Reading Camlp4, part 1: the OCaml AST

Sun, 2008/12/28 - 18:15
Camlp4 is one of the best things about OCaml, but because it isn't well-documented (particularly so the revised version released with OCaml 3.10 and later), it isn't used as widely as it might be. I use it in my orpc and jslib (part of ocamljs) projects, and to do so I've had to learn it the hard way, by reading the source code and experimenting. (Of course I have also found the Camlp4 wiki and documentation and tutorials covering the old version useful.) This is the first of a projected series of posts containing what I learned, so others can pick it up faster and so I don't forget it myself.
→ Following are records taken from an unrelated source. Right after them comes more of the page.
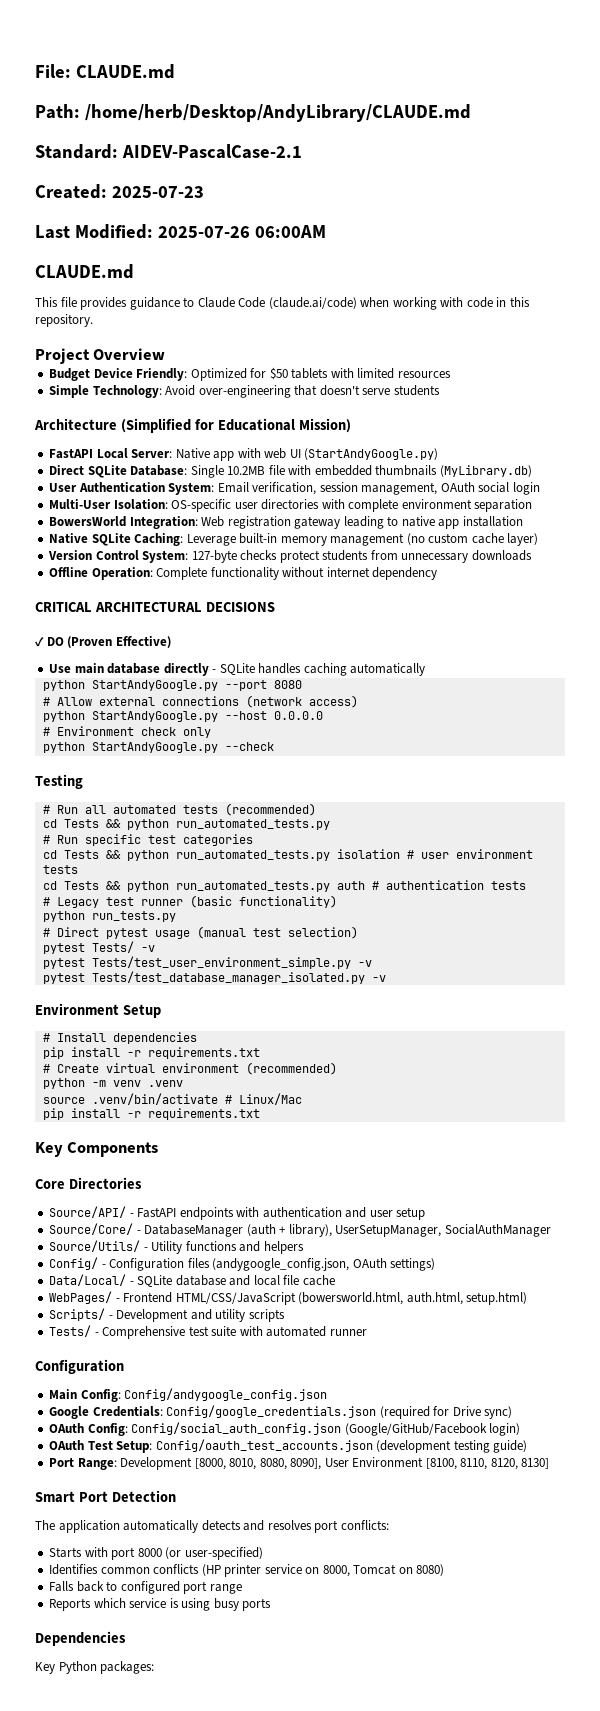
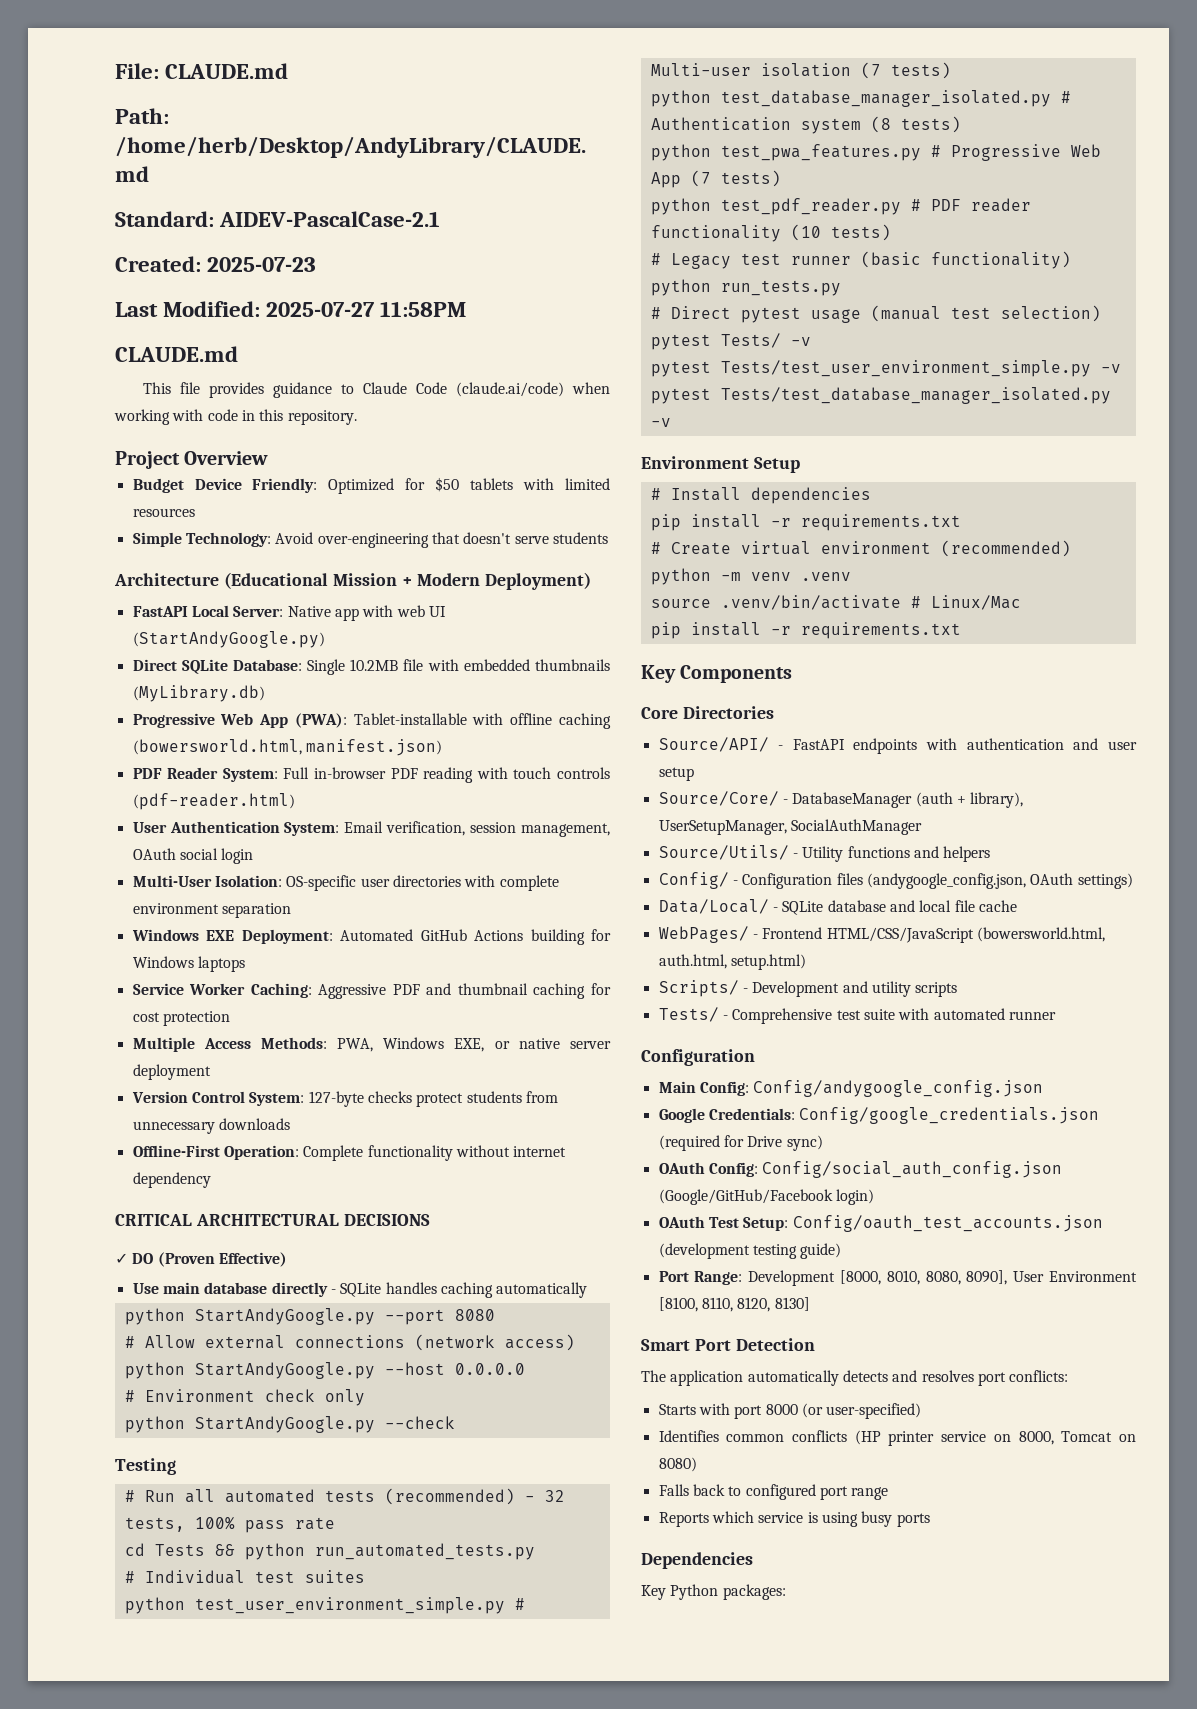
- Last Modified: 2025-07-26 06:00AM
+ Last Modified: 2025-07-27 11:58PM
- Architecture (Simplified for Educational Mission)
+ Architecture (Educational Mission + Modern Deployment)
+ Progressive Web App (PWA): Tablet-installable with offline caching (bowersworld.html, manifest.json)
+ PDF Reader System: Full in-browser PDF reading with touch controls (pdf-reader.html)
- BowersWorld Integration: Web registration gateway leading to native app installation
- Native SQLite Caching: Leverage built-in memory management (no custom cache layer)
+ Windows EXE Deployment: Automated GitHub Actions building for Windows laptops
+ Service Worker Caching: Aggressive PDF and thumbnail caching for cost protection
+ Multiple Access Methods: PWA, Windows EXE, or native server deployment
- Offline Operation: Complete functionality without internet dependency
+ Offline-First Operation: Complete functionality without internet dependency
- # Run all automated tests (recommended)
+ # Run all automated tests (recommended) - 32 tests, 100% pass rate
- # Run specific test categories
- cd Tests && python run_automated_tests.py isolation # user environment tests
- cd Tests && python run_automated_tests.py auth # authentication tests
+ # Individual test suites
+ python test_user_environment_simple.py # Multi-user isolation (7 tests)
+ python test_database_manager_isolated.py # Authentication system (8 tests)
+ python test_pwa_features.py # Progressive Web App (7 tests)
+ python test_pdf_reader.py # PDF reader functionality (10 tests)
A good place to start is the datatypes representing OCaml abstract syntax trees. Values of these datatypes are produced by parsing, manipulated by syntax extensions, and converted to concrete syntax by pretty-printing. The easiest way to understand ASTs is to get Camlp4 to show you the AST for a piece of OCaml code. Put some code in a file test.ml:

let q = <:str_item< let f x = x >>

then expand it with camlp4of test.ml -printer o. The << >> syntax introduces a Camlp4 quotation, which takes OCaml concrete syntax and replaces it with the corresponding AST values. The :str_item part says which of the mutually-recursive AST types we want to produce; a str_item is something that can appear at the top level of a module body. The invocation camlp4of runs Camlp4 with the quotation module loaded, among others, and the option -printer o means pretty-print the result using standard (or "original") OCaml syntax. The result is:

let q =
Ast.StSem (_loc,
Ast.StVal (_loc, Ast.BFalse,
Ast.BiEq (_loc,
Ast.PaId (_loc, Ast.IdLid (_loc, "f")),
Ast.ExFun (_loc,
Ast.McArr (_loc,
Ast.PaId (_loc,
Ast.IdLid (_loc, "x")),
Ast.ExNil _loc,
Ast.ExId (_loc,
Ast.IdLid (_loc, "x")))))),
Ast.StNil _loc)

Some things to notice here: The expanded value is given by constructors from an Ast module. If you open Camlp4.PreCast at the top of the file (and give the flags -I +camlp4 to ocamlc, or -package camlp4 to ocamlfind ocamlc) you'll get an appropriate Ast module. The full datatype is defined in camlp4/Camlp4/Camlp4Ast.partial.ml in the OCaml source (this file, as with most of Camlp4, is written in the revised syntax).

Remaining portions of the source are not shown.